Book Signing, Sunday 13 October

It was a great first week to launch my new book, including a photocall with the Mayor at Sevenoaks Bookshop.

Next weekend I’ll be there signing copies from 13.30-15.30 on Sunday 13.

Matthew with Cllr Ancrum, and Paul Baker of Sevenoaks Chamber of Commerce

The book is now available from the bookshop, Dovetails Vintage on Hollybush Lane, The Anchor pub, and the Hollybush Cafe.

I hope to see some of you at the signing on Sunday, but please do let me know if you can’t make it but would like a signed copy.

You can email at 7oakspostcardbook@gmail.com

or order from the bookshop https://sevenoaksbookshop.co.uk/shop/sevenoaks-riverhead-and-seal-in-old-photos-and-postcards-by-matthew-ball/

New Book Update: Coming Soon in October!

I’m really excited to reveal the cover for my new book here today.

Sevenoaks, Riverhead and Seal in Old Photos and Postcards, will be available from Sevenoaks Bookshop, from me direct (email 7oakspostcardbook@gmail.com) and other places in town.

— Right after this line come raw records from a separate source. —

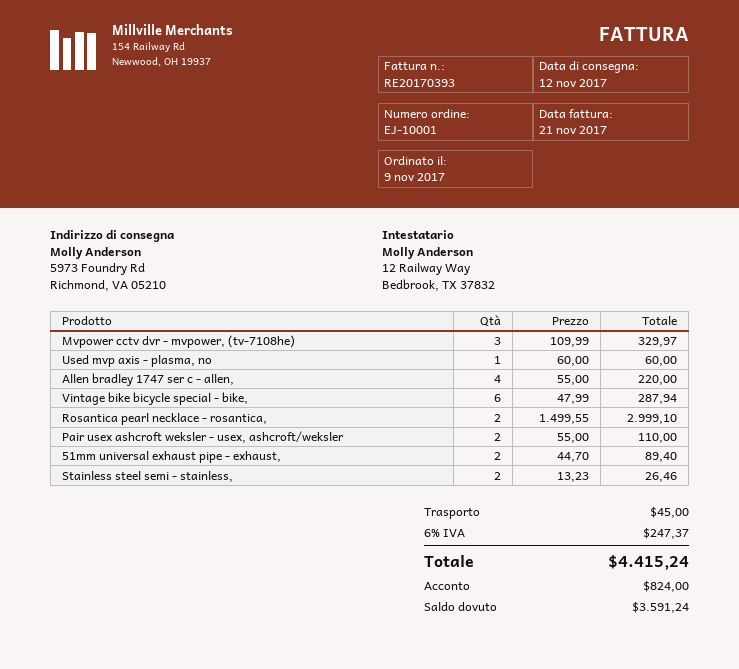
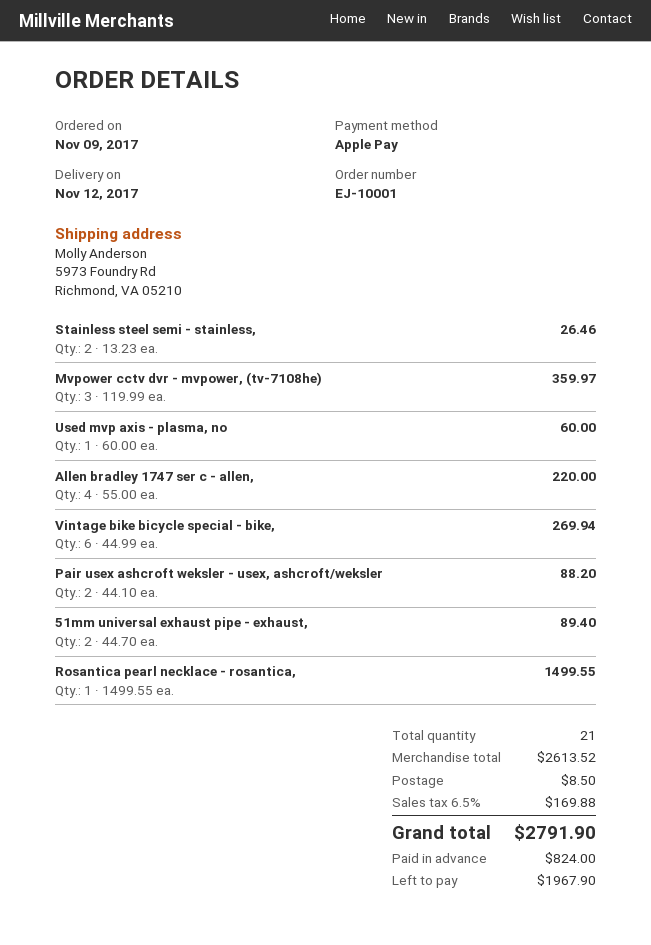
Mvpower cctv dvr - mvpower, (tv-7108he): 3 x 109.99 = 329.97 -> 3 x 119.99 = 359.97
Vintage bike bicycle special - bike,: 6 x 47.99 = 287.94 -> 6 x 44.99 = 269.94
Rosantica pearl necklace - rosantica,: 2 x 1499.55 = 2999.10 -> 1 x 1499.55 = 1499.55
Pair usex ashcroft weksler - usex, ashcroft/weksler: 2 x 55.00 = 110.00 -> 2 x 44.10 = 88.20
shipping: 45.00 -> 8.50
tax: 6% = 247.37 -> 6.5% = 169.88
total: 4415.24 -> 2791.90
balance: 3591.24 -> 1967.90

The book will be available in October and you can pre order from the bookshop by clicking this link https://sevenoaksbookshop.co.uk/shop/sevenoaks-riverhead-and-seal-in-old-photos-and-postcards-by-matthew-ball/

If you’d like a signed copy, then it’s probably best to order from me, although I will be doing a signing event at the bookshop later in October, when it will be great to meet as many of you who can make it – details coming soon!

If you live outside the UK then you can order from the bookshop by emailing enquiries@sevenoaksbookshop.co.uk and they will quote on postage.

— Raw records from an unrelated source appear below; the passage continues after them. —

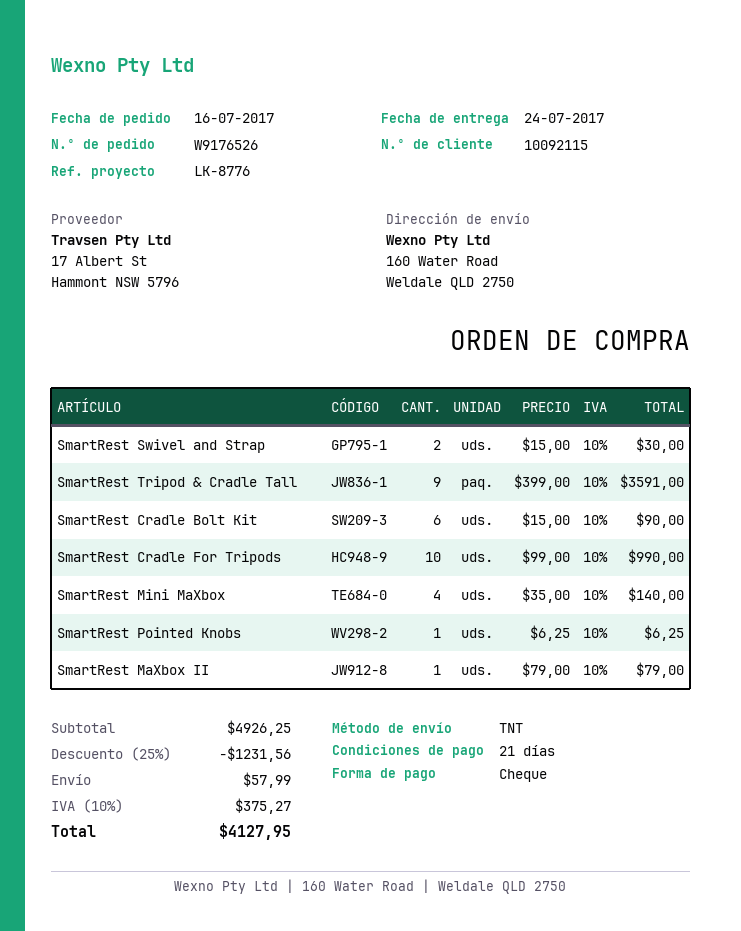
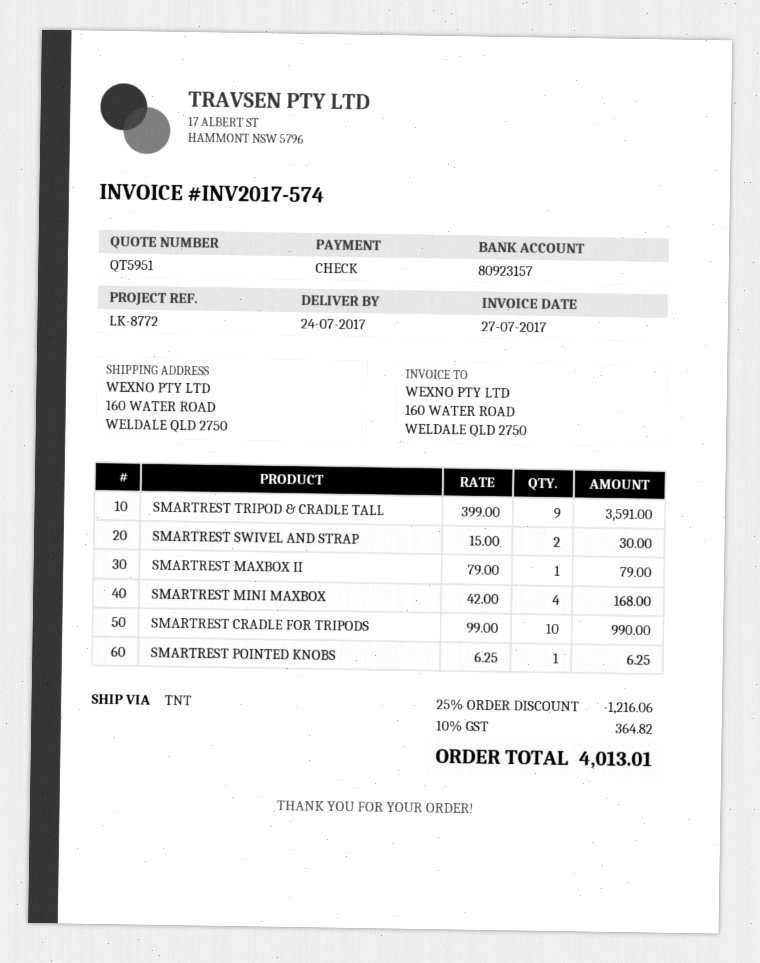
reference: LK-8776 -> LK-8772
SmartRest Cradle Bolt Kit: 6 x 15.00 = 90.00 -> none
SmartRest Mini MaXbox: 4 x 35.00 = 140.00 -> 4 x 42.00 = 168.00
discount: 25% = 1231.56 -> 25% = 1216.06
shipping: 57.99 -> none
tax: 10% = 375.27 -> 10% = 364.82
total: 4127.95 -> 4013.01

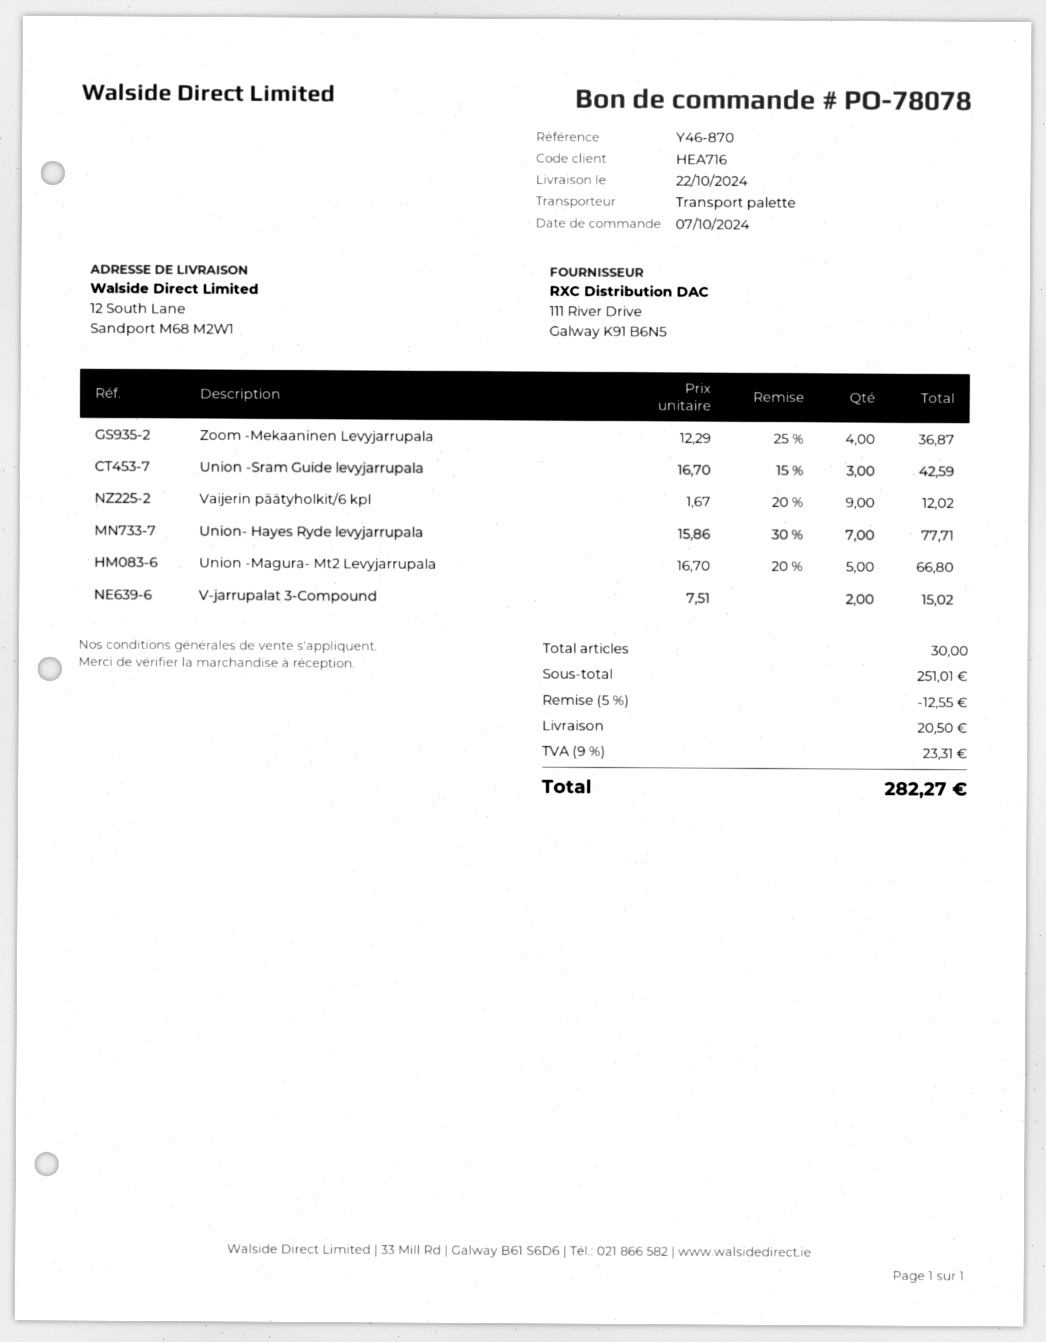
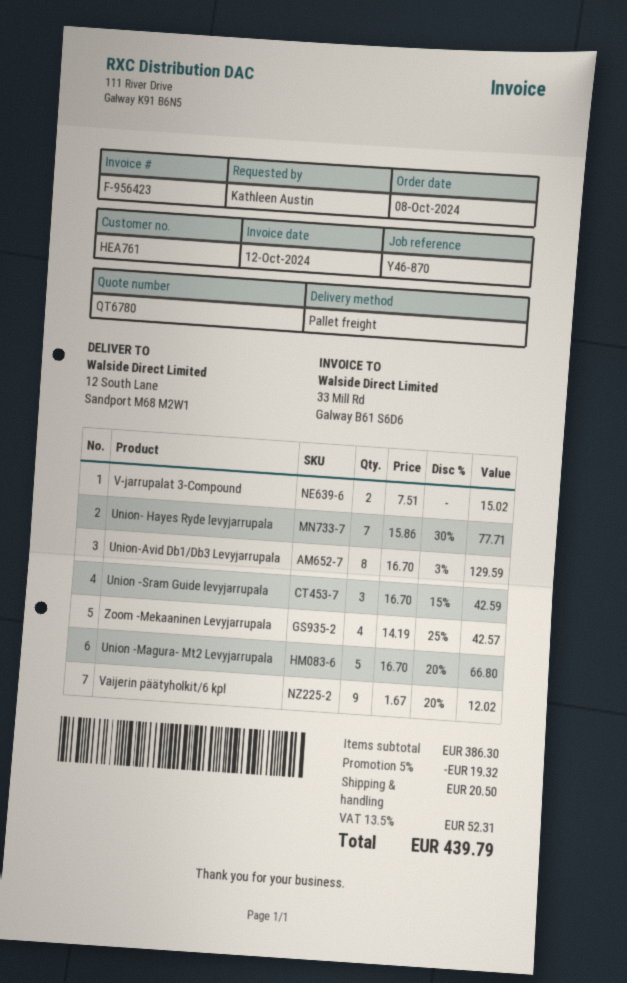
order date: 2024-10-07 -> 2024-10-08
customer number: HEA716 -> HEA761
Zoom -Mekaaninen Levyjarrupala: 4 x 12.29 - 25% = 36.87 -> 4 x 14.19 - 25% = 42.57
Union-Avid Db1/Db3 Levyjarrupala: none -> 8 x 16.70 - 3% = 129.59
subtotal: 251.01 -> 386.30
discount: 5% = 12.55 -> 5% = 19.32
tax: 9% = 23.31 -> 13.5% = 52.31
total: 282.27 -> 439.79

The book is a culmination of over two years work, and includes photos I’ve used on this page as well as lots of new ones. It also includes many of your comments. If I asked to use your comment and you gave permission, then you’re in the book, so a huge thank you to those that did!

The book was also sponsored in part by Sevenoaks Town Council and Wealden Properties. Many of the properties that feature in this book were acquired and developed by Bill Terry and he was a popular and well-known figure in the community. Bill passed away in August 2023 at the age of eighty-nine, and I am pleased that Wealden Properties has sponsored the book in his memory

I can’t wait for you to buy a copy and hear what you think.

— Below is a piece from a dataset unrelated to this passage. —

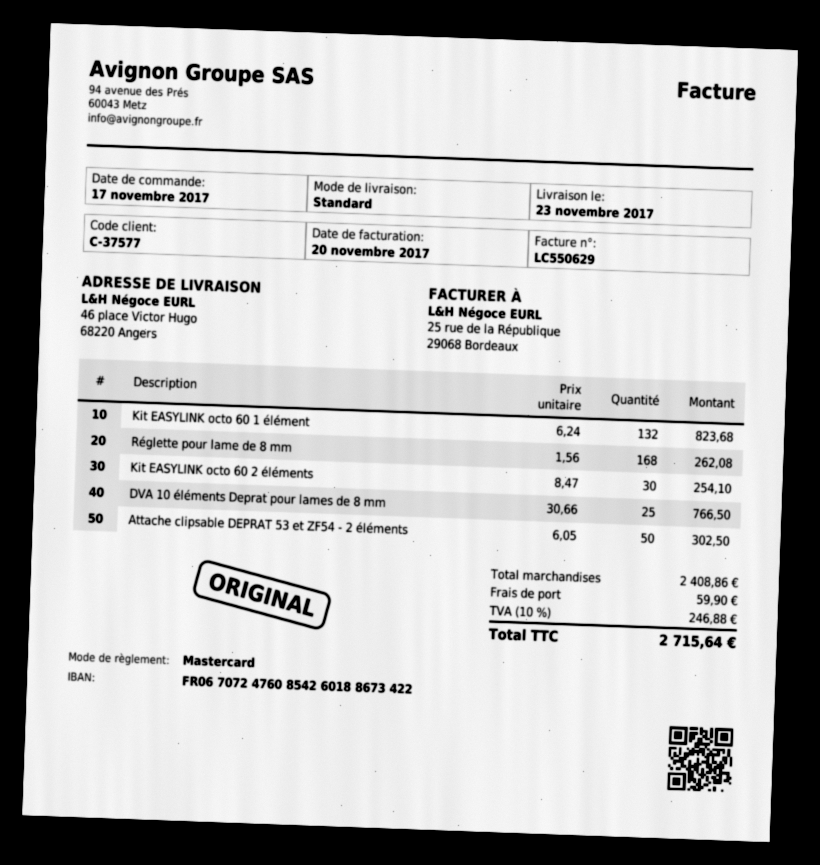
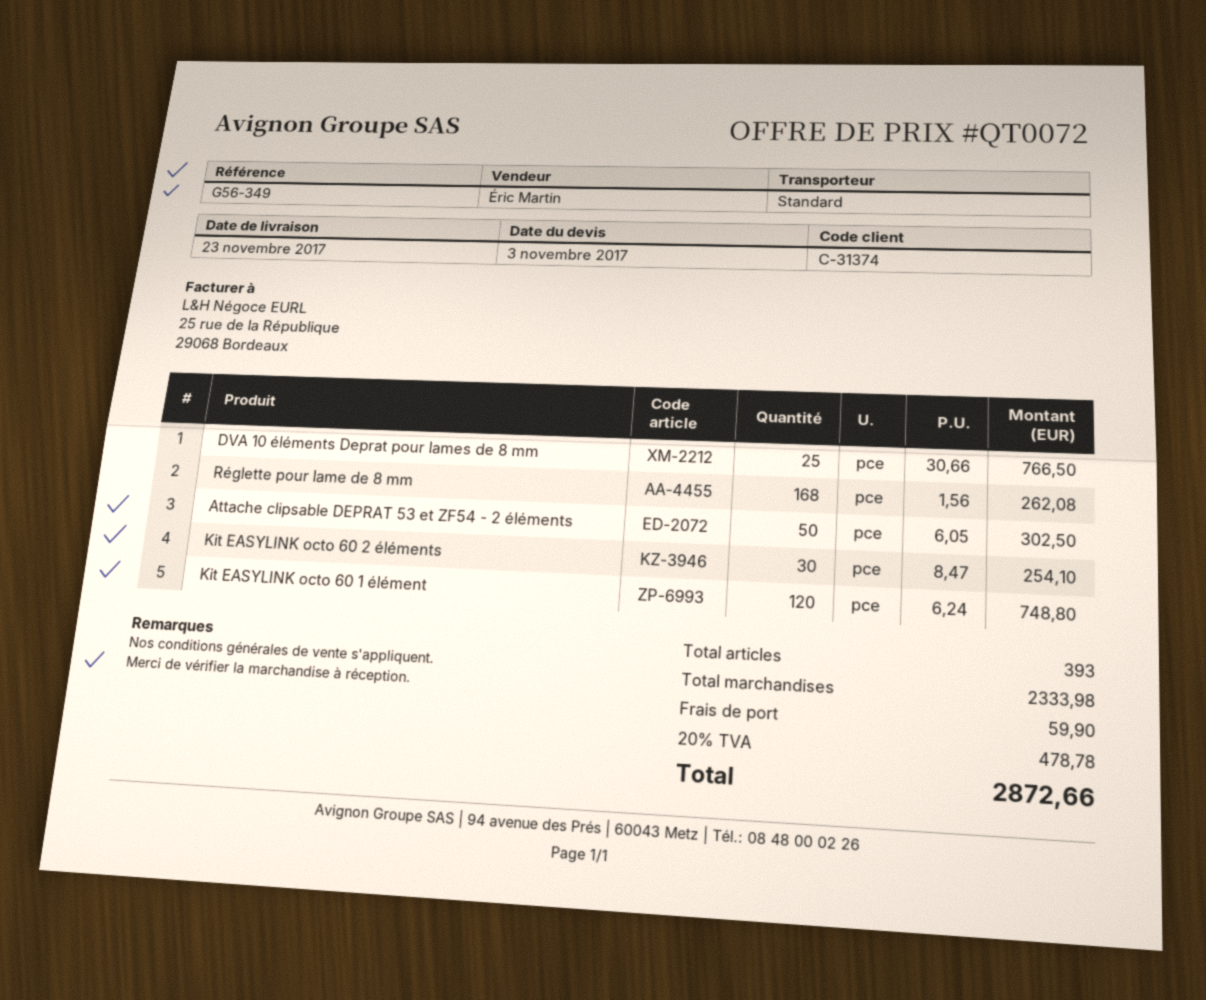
customer number: C-37577 -> C-31374
Kit EASYLINK octo 60 1 élément: 132 x 6.24 = 823.68 -> 120 x 6.24 = 748.80
subtotal: 2408.86 -> 2333.98
tax: 10% = 246.88 -> 20% = 478.78
total: 2715.64 -> 2872.66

More book updates and news shortly!

George Carnell, Some Memories of Victorian Sevenoaks

For much of the Victorian period and beyond, the Carnell family occupied a prominent place in the life of Sevenoaks. Both George Carnell (1830-1909) and his son, John Frederick (1854-1931), were solicitors. Their names can often be found in the pages of the Sevenoaks Chronicle, as they fulfilled their civic duties in a variety of roles.

While father and son took similar paths, George’s son, Francis George Carnell (1859-1915), took another. Francis, who was born in 1859, served with the military, primarily in Africa, before settling in Australia. It was here that he enlisted again during the Great War, and at fifty nine, became the oldest casualty later to be commemorated on the Sevenoaks War Memorial, when he died of his wounds at Gallipoli.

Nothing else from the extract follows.